***** RECORDS FOR PROCESSING *****

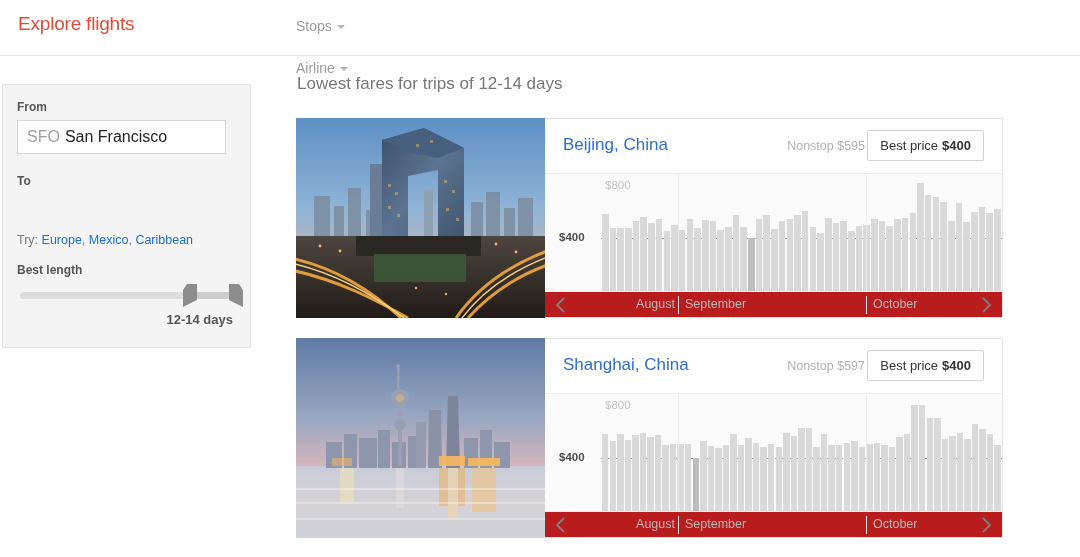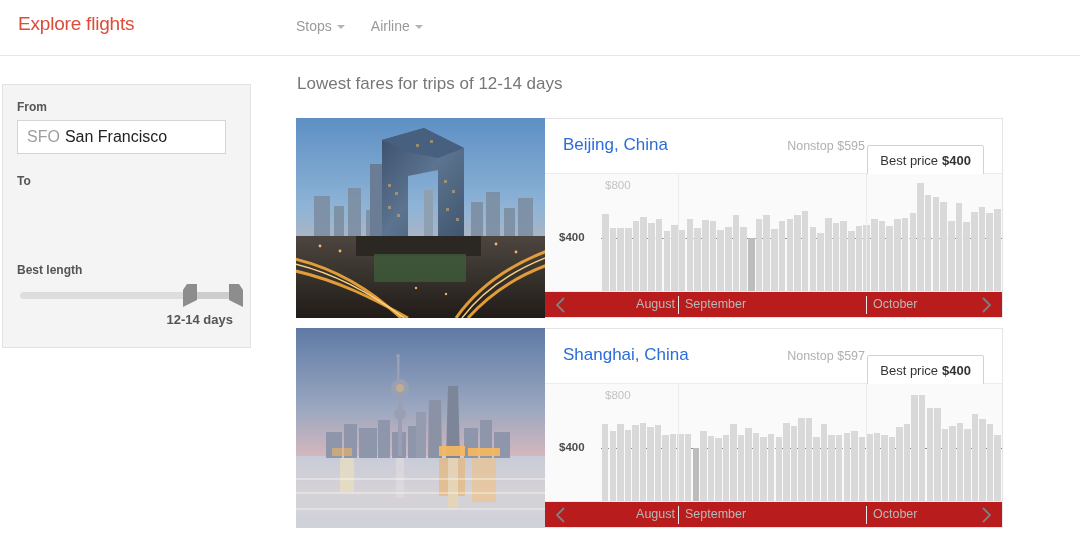--- a/index.html
+++ b/index.html
@@ -21,7 +21,7 @@
     position: absolute; left: 18px; top: 13px;
     font-size: 19px; color: #dd4b39; letter-spacing: -0.2px;
   }
-  .nav { position: absolute; left: 296px; top: 18px; display: flex; gap: 26px; }
+  .nav { position: absolute; left: 296px; top: 18px; display: flex; gap: 26px; flex-direction: column; }
   .nav-item {
     font-size: 14px; color: #9a9a9a; display: flex; align-items: center; gap: 5px;
     cursor: pointer;

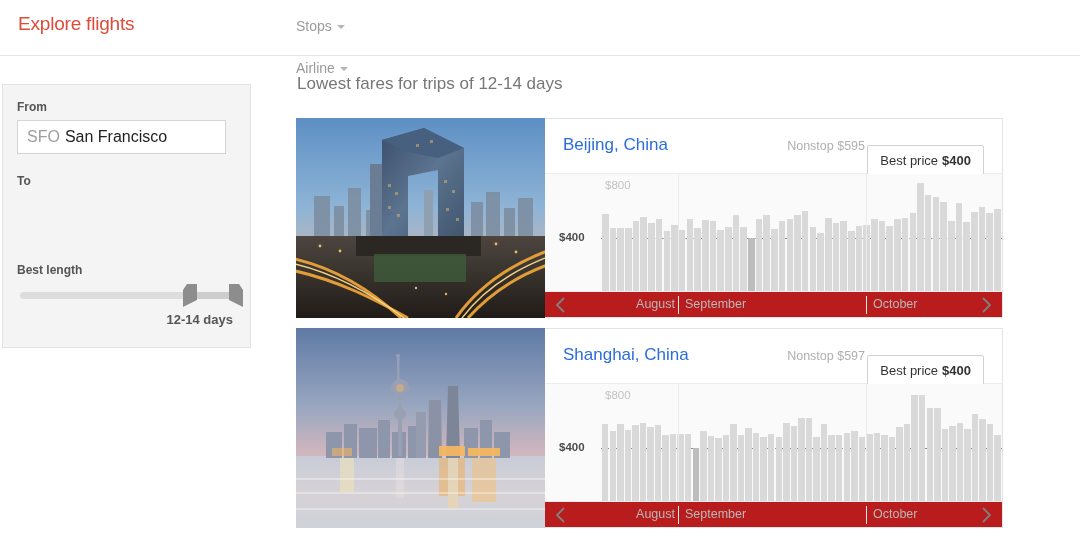--- a/index.html
+++ b/index.html
@@ -120,7 +120,6 @@
     border: 1px solid #d2d2d2; border-radius: 2px; background: #fff;
     font-size: 13px; color: #333; display: flex; align-items: center;
     cursor: pointer;
-    margin-top: 15px;
   }
   .bestprice b { margin-left: 4px; }
 

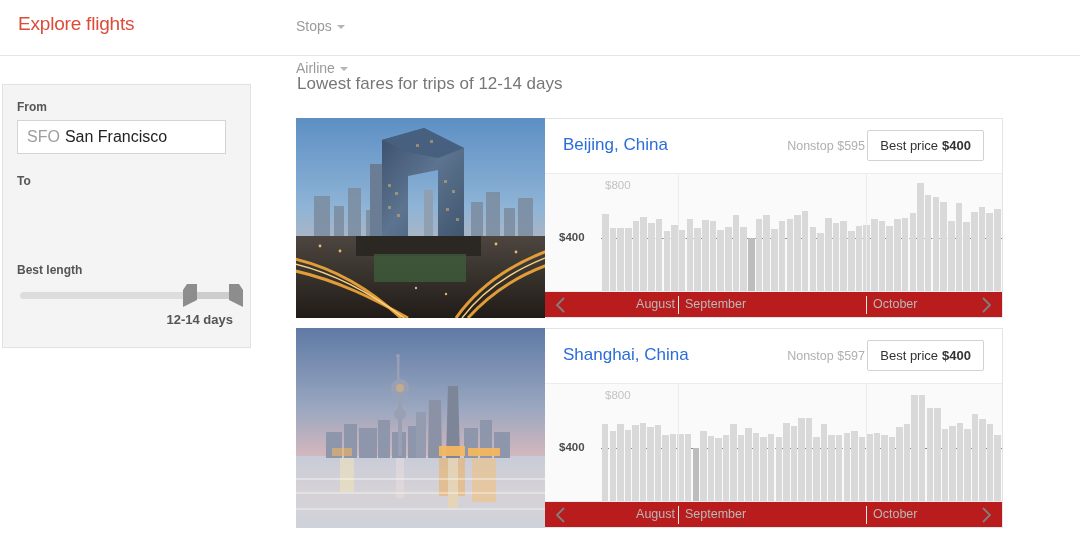--- a/index.html
+++ b/index.html
@@ -195,6 +195,12 @@
 
     <div class="field-label lbl-to">To</div>
 
+    <div class="try">
+      <span>Try:</span>
+      <a>Europe</a><span>,</span>
+      <a>Mexico</a><span>,</span>
+      <a>Caribbean</a>
+    </div>
 
     <div class="field-label lbl-trip">Best length</div>
     <div class="slider-track">

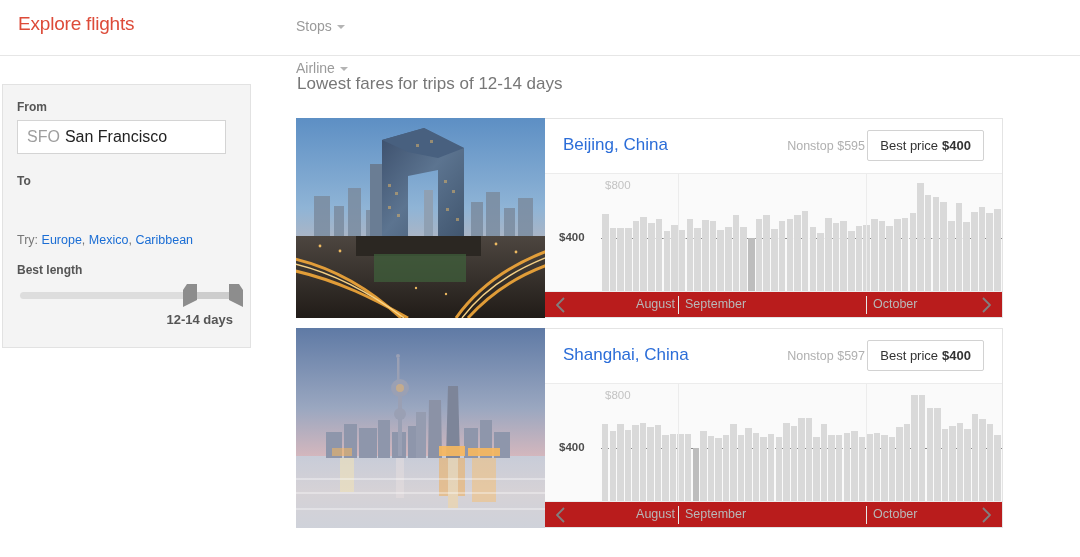--- a/index.html
+++ b/index.html
@@ -91,7 +91,7 @@
     background: #fff;
   }
   .card-1 { top: 118px; }
-  .card-2 { top: 328px; }
+  .card-2 { top: 338px; }
 
   .thumb {
     position: absolute; left: 0; top: 0; width: 249px; height: 200px;

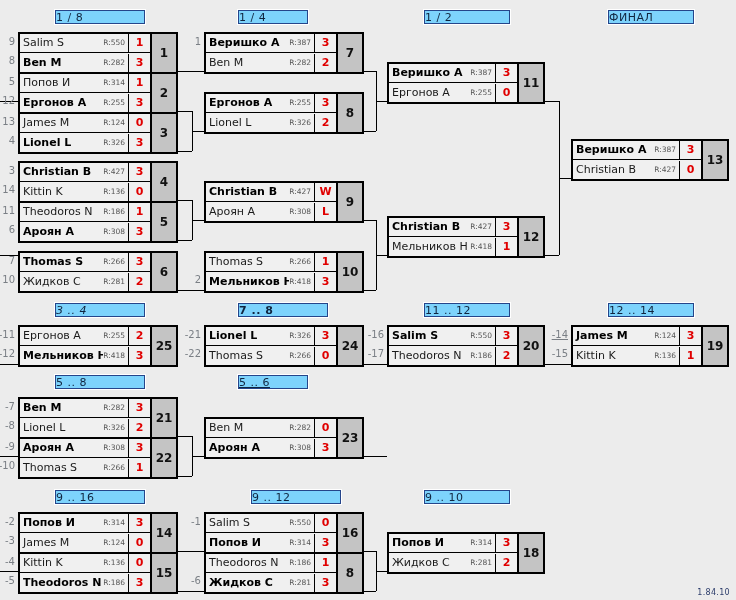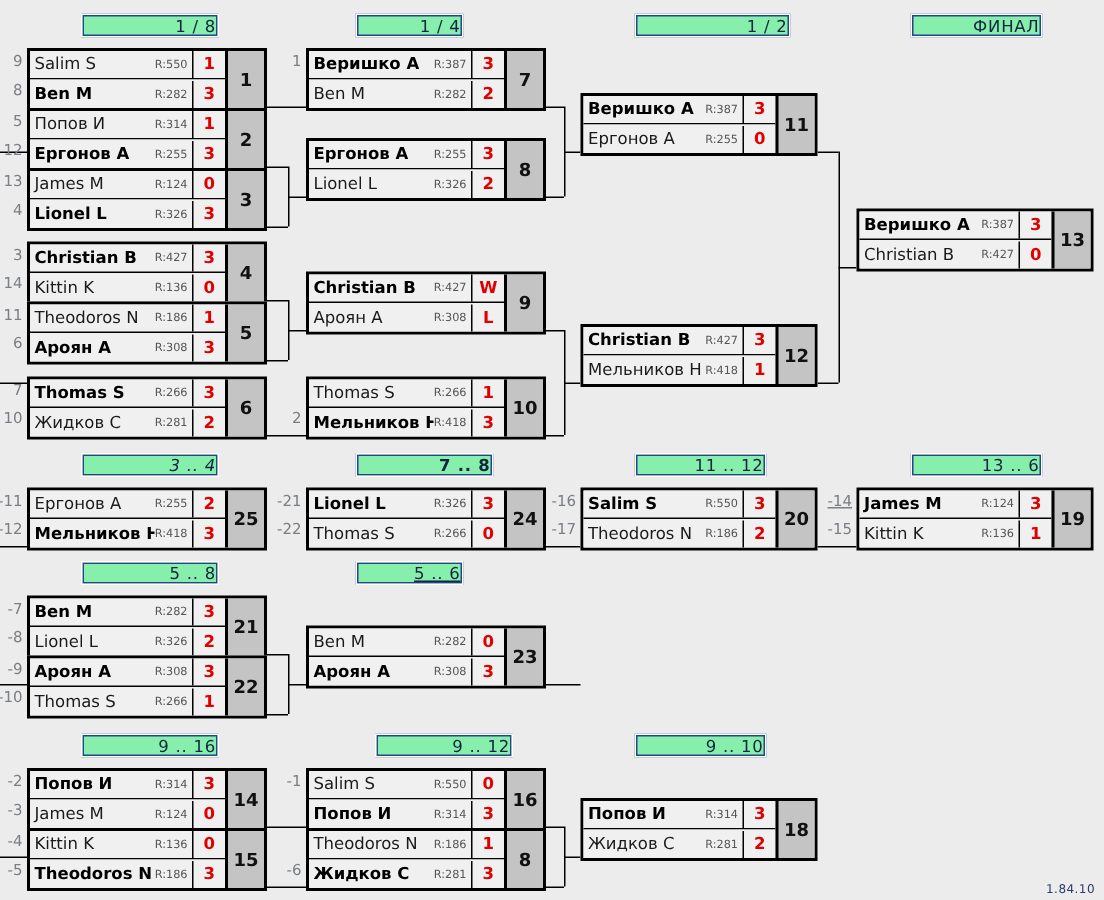--- a/index.html
+++ b/index.html
@@ -17,13 +17,13 @@
   
   .round-label {
     position: absolute;
-    background: #86efac;
+    background: #7dd3fc;
     border: 1px solid #25458a;
     outline: 1px solid #ffffff;
     box-shadow: 0 0 0 1px #25458a;
     color: #10253f;
     font-size: 11px;
-    text-align: right;
+    text-align: left;
     line-height: 14px;
     height: 14px;
     letter-spacing: 0.5px;

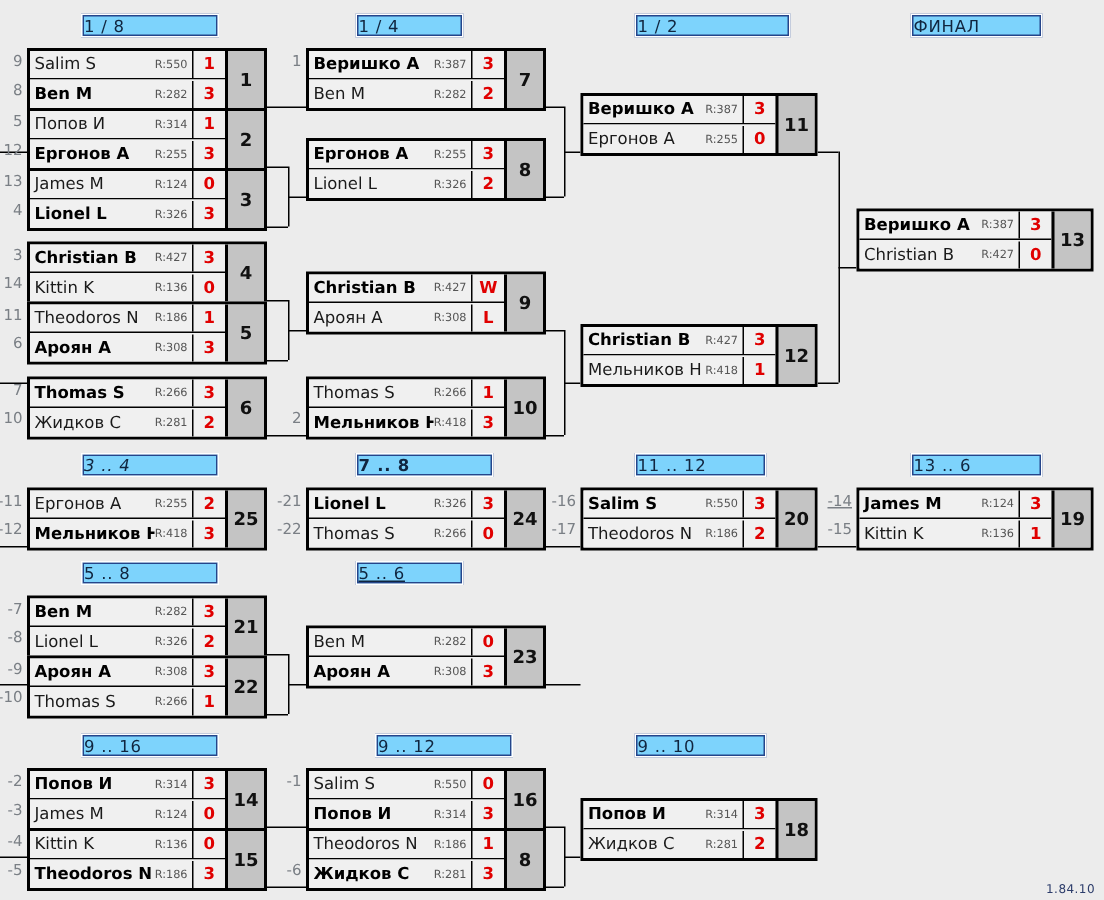--- a/index.html
+++ b/index.html
@@ -127,7 +127,7 @@
   <div id="labels-layer">
       <div class="round-label" style="left: 55px; top: 10px; width: 90px;">1 / 8</div>
       <div class="round-label" style="left: 238px; top: 10px; width: 70px;">1 / 4</div>
-      <div class="round-label" style="left: 424px; top: 10px; width: 102px;">1 / 2</div>
+      <div class="round-label" style="left: 424px; top: 10px; width: 86px;">1 / 2</div>
       <div class="round-label" style="left: 608px; top: 10px; width: 86px;">ФИНАЛ</div>
       <div class="round-label" style="left: 55px; top: 303px; width: 90px; font-style: italic;">3 .. 4</div>
       <div class="round-label" style="left: 238px; top: 303px; width: 90px; font-weight: bold;">7 .. 8</div>

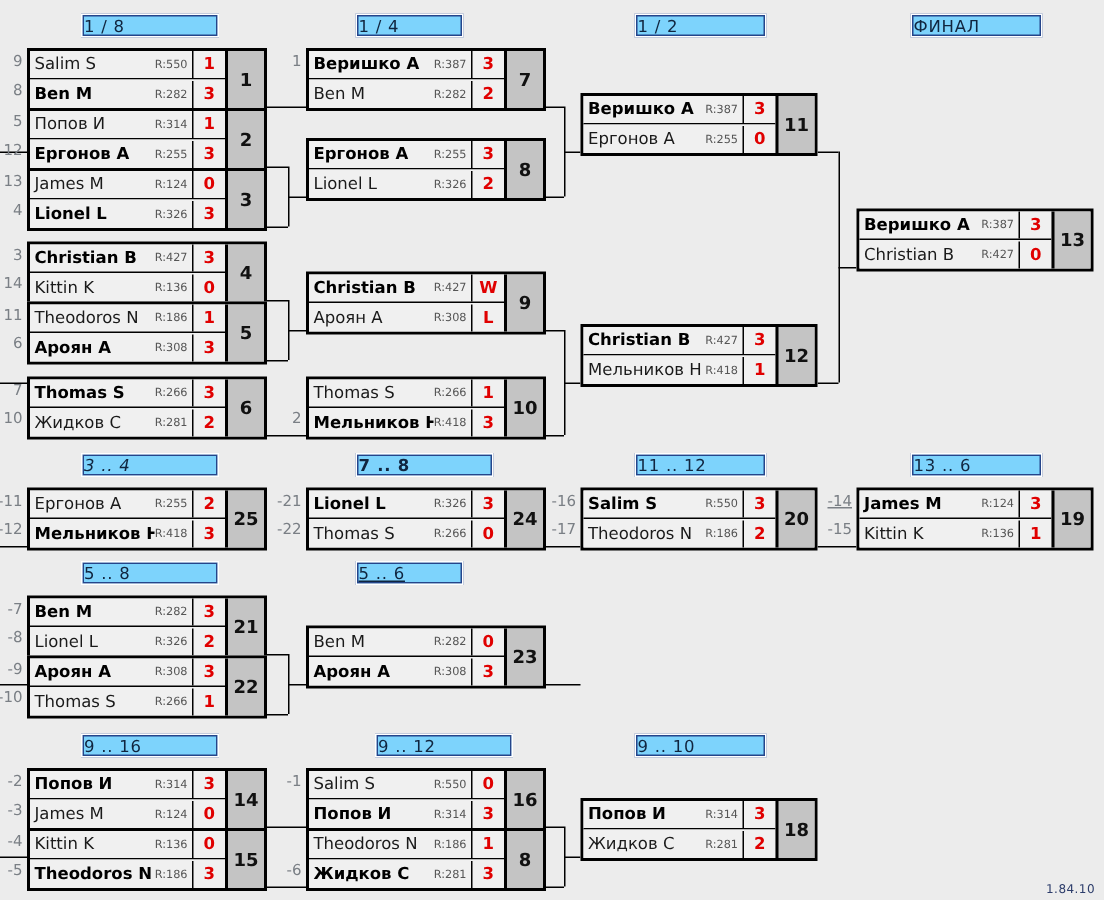--- a/index.html
+++ b/index.html
@@ -132,7 +132,7 @@
       <div class="round-label" style="left: 55px; top: 303px; width: 90px; font-style: italic;">3 .. 4</div>
       <div class="round-label" style="left: 238px; top: 303px; width: 90px; font-weight: bold;">7 .. 8</div>
       <div class="round-label" style="left: 424px; top: 303px; width: 86px;">11 .. 12</div>
-      <div class="round-label" style="left: 608px; top: 303px; width: 86px;">13 .. 6</div>
+      <div class="round-label" style="left: 608px; top: 303px; width: 86px;">12 .. 14</div>
       <div class="round-label" style="left: 55px; top: 375px; width: 90px;">5 .. 8</div>
       <div class="round-label" style="left: 238px; top: 375px; width: 70px; text-decoration: underline;">5 .. 6</div>
       <div class="round-label" style="left: 55px; top: 490px; width: 90px;">9 .. 16</div>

*****

### ABOUT THIS TASK
Which lines above carry the string "size"? Copy those lines.

### SOLUTION TO THIS EXERCISE
     font-size: 19px; color: #dd4b39; letter-spacing: -0.2px;
     font-size: 14px; color: #9a9a9a; display: flex; align-items: center; gap: 5px;
     font-size: 13px; color: #333; display: flex; align-items: center;
     font-size: 11px;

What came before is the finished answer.